INGLATERRA: EMPRESAS UTILIZAM SECRETAMENTE MILHARES DE MILHÕES DE LITROS DE ÁGUA PÚBLICA
Rachel Salvidge, The Guardian. Rev. O’Lima.
A refinaria de petróleo de Fawley, em Southampton, é o maior consumidor industrial da rede pública de abastecimento de água.
Fotografia: Daniel Leal/AFP/Getty Images
As empresas em toda a Inglaterra consomem 2,6 mil milhões de litros de água por dia provenientes da rede pública — cerca de 30 % do consumo total, dois terços dos quais são consumidos em zonas com escassez de água. Isto acontece numa altura em que milhões de famílias enfrentam proibições de rega com mangueira e três quartos da Inglaterra se encontram em situação de seca.
Entre os maiores consumidores contam-se refinarias de petróleo, fábricas de produtos químicos e fábricas de papel. A refinaria da ExxonMobil em Fawley, perto de Southampton, foi identificada como o maior consumidor individual da rede pública de abastecimento de água, embora a empresa tenha contestado os números e alegado que o seu consumo é informação comercial confidencial. Outros grandes consumidores incluem fábricas de papel e empresas de refrigerantes.
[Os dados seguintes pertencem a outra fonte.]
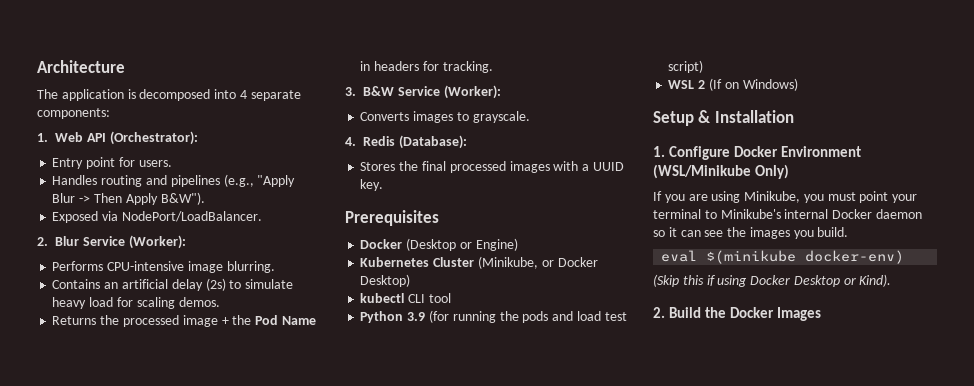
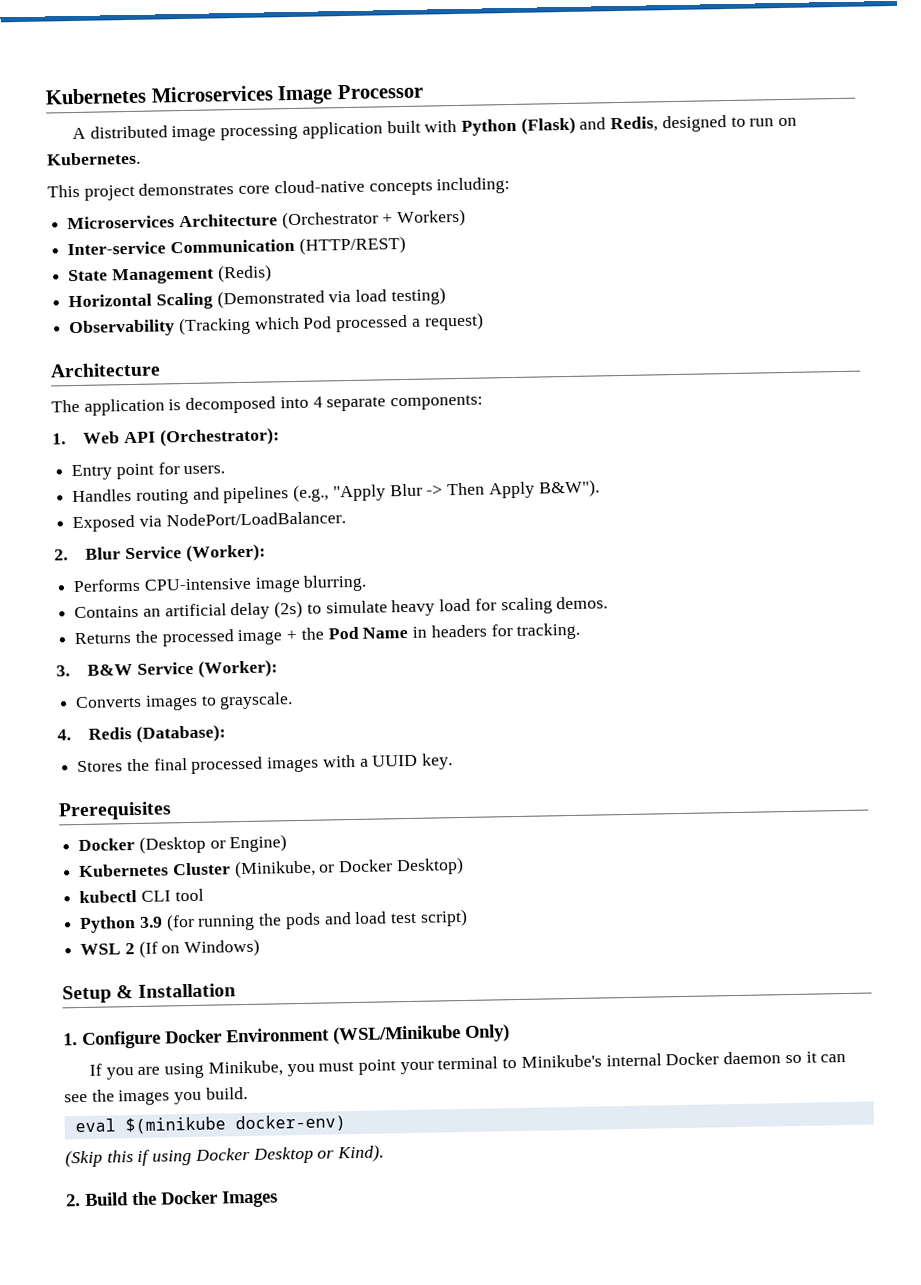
+ Kubernetes Microservices Image Processor
+ A distributed image processing application built with Python (Flask) and Redis, designed to run on Kubernetes.
+ This project demonstrates core cloud-native concepts including:
+ Microservices Architecture (Orchestrator + Workers)
+ Inter-service Communication (HTTP/REST)
+ State Management (Redis)
+ Horizontal Scaling (Demonstrated via load testing)
+ Observability (Tracking which Pod processed a request)

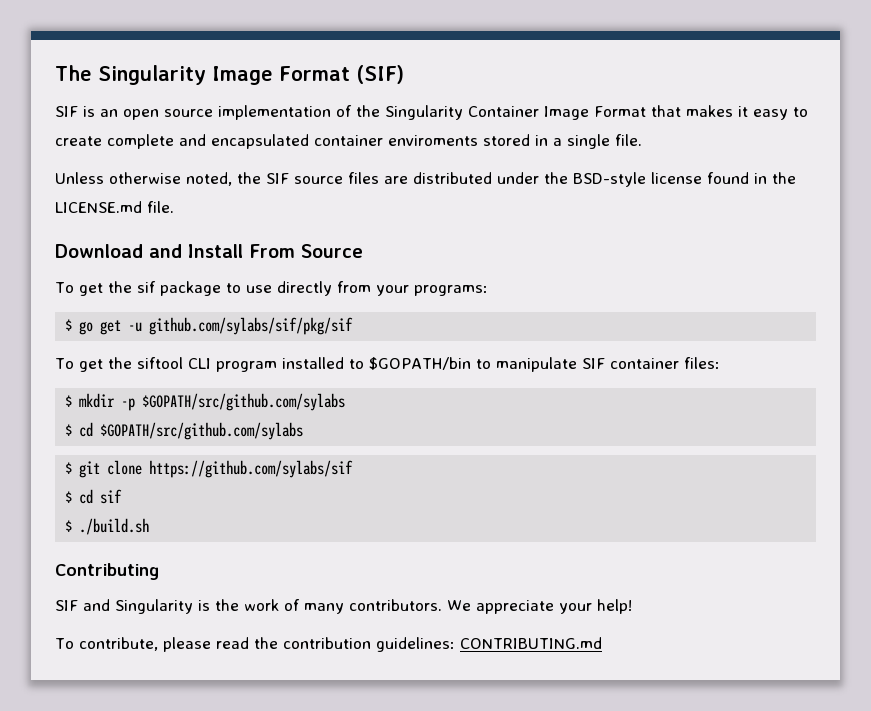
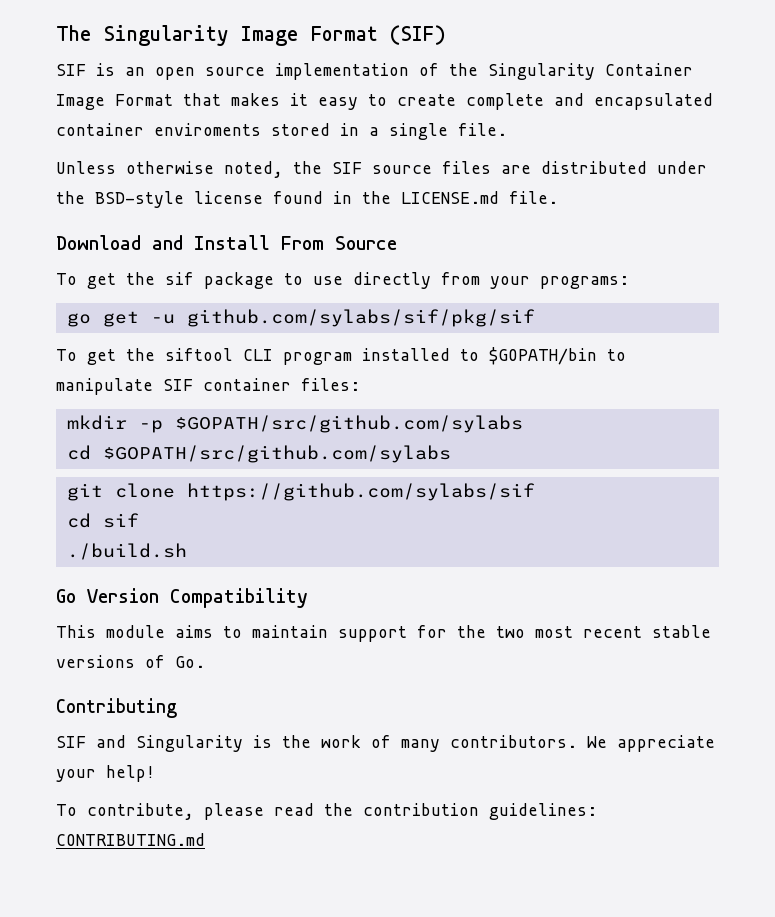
- $ go get -u github.com/sylabs/sif/pkg/sif
+ go get -u github.com/sylabs/sif/pkg/sif
- $ mkdir -p $GOPATH/src/github.com/sylabs
+ mkdir -p $GOPATH/src/github.com/sylabs
- $ cd $GOPATH/src/github.com/sylabs
+ cd $GOPATH/src/github.com/sylabs
- $ git clone https://github.com/sylabs/sif
+ git clone https://github.com/sylabs/sif
- $ cd sif
+ cd sif
- $ ./build.sh
+ ./build.sh
+ Go Version Compatibility
+ This module aims to maintain support for the two most recent stable versions of Go.

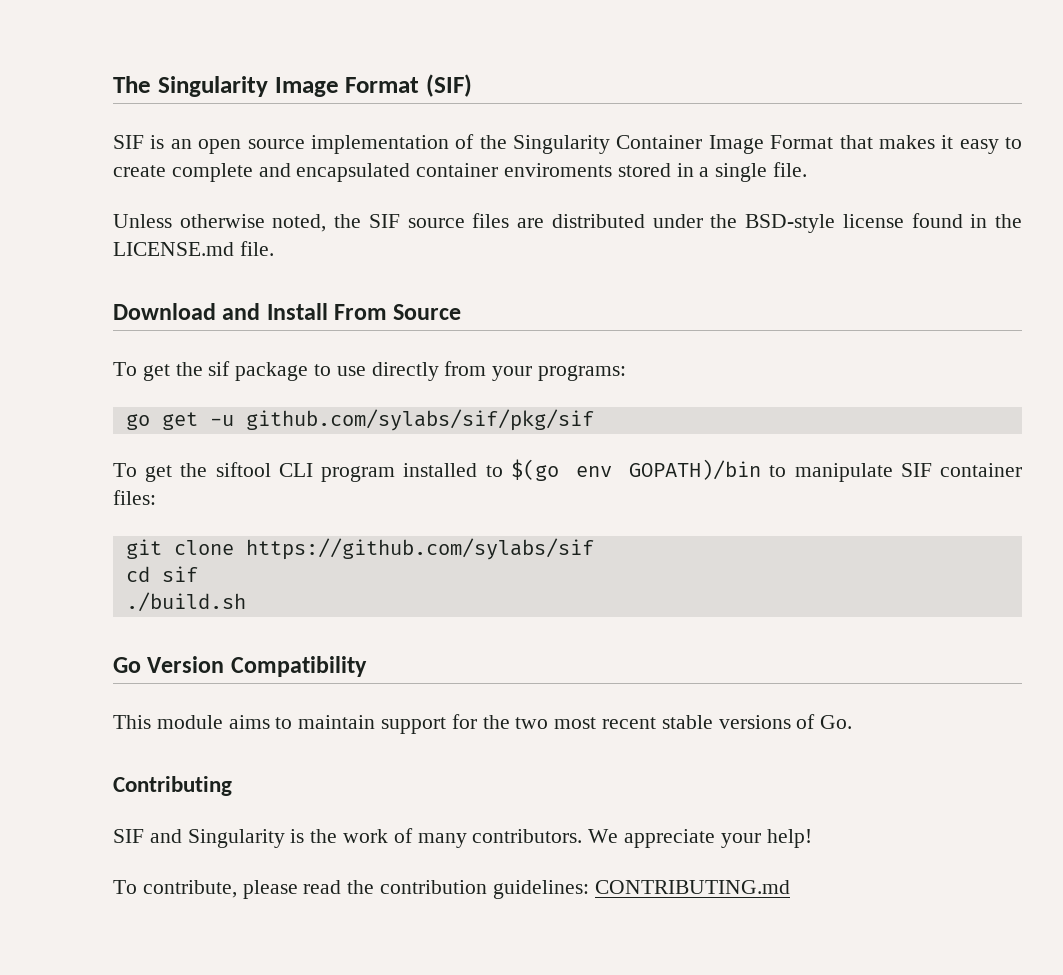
- To get the siftool CLI program installed to $GOPATH/bin to manipulate SIF container files:
+ To get the siftool CLI program installed to $(go env GOPATH)/bin to manipulate SIF container files:
- mkdir -p $GOPATH/src/github.com/sylabs
- cd $GOPATH/src/github.com/sylabs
Rastrear o consumo de água industrial é extremamente difícil. Uma em cada dez empresas não dispõe de contadores — o seu consumo não é medido nem comunicado e das que dispõem de contadores, apenas 11 % têm contadores inteligentes. Além disso, os dados recolhidos não podem ser partilhados livremente, nem mesmo com os departamentos governamentais, devido às regras de «sigilo comercial». As entidades reguladoras afirmam que esta falta de dados já está a afetar o planeamento nacional da água.
As empresas não têm qualquer obrigação de comunicar todo o seu consumo de água e, para algumas, quanto mais água consomem, mais barata se torna cada unidade — um incentivo perverso. Existe também uma enorme lacuna legal que permite a qualquer pessoa retirar até 20 000 litros por dia de ribeiros, furos ou nascentes sem licença nem obrigação de comunicação — abrangendo cerca de 850 000 pessoas e organizações.
Os planos oficiais partem do princípio de que o consumo de água pelas empresas diminuirá 9 % até 2038, mas a Water UK defende que tal não é realista, tendo em conta a crescente procura por parte dos centros de dados, da produção de hidrogénio e das novas habitações. Os ativistas condenaram a situação, com Feargal Sharkey a classificá-la de «ineptidão regulatória» e Richard Benwell, da Wildlife and Countryside Link, a referir-se a ela como uma «injustiça», dado que as empresas de combustíveis fósseis estão a esgotar os recursos hídricos.
O governo afirma estar a tomar medidas através da construção de reservatórios, enquanto a Agência do Ambiente e a Ofwat apelam à apresentação obrigatória de relatórios em todos os setores. Entretanto, as empresas de abastecimento de água continuam a perder cerca de 2,2 mil milhões de litros por dia devido a fugas.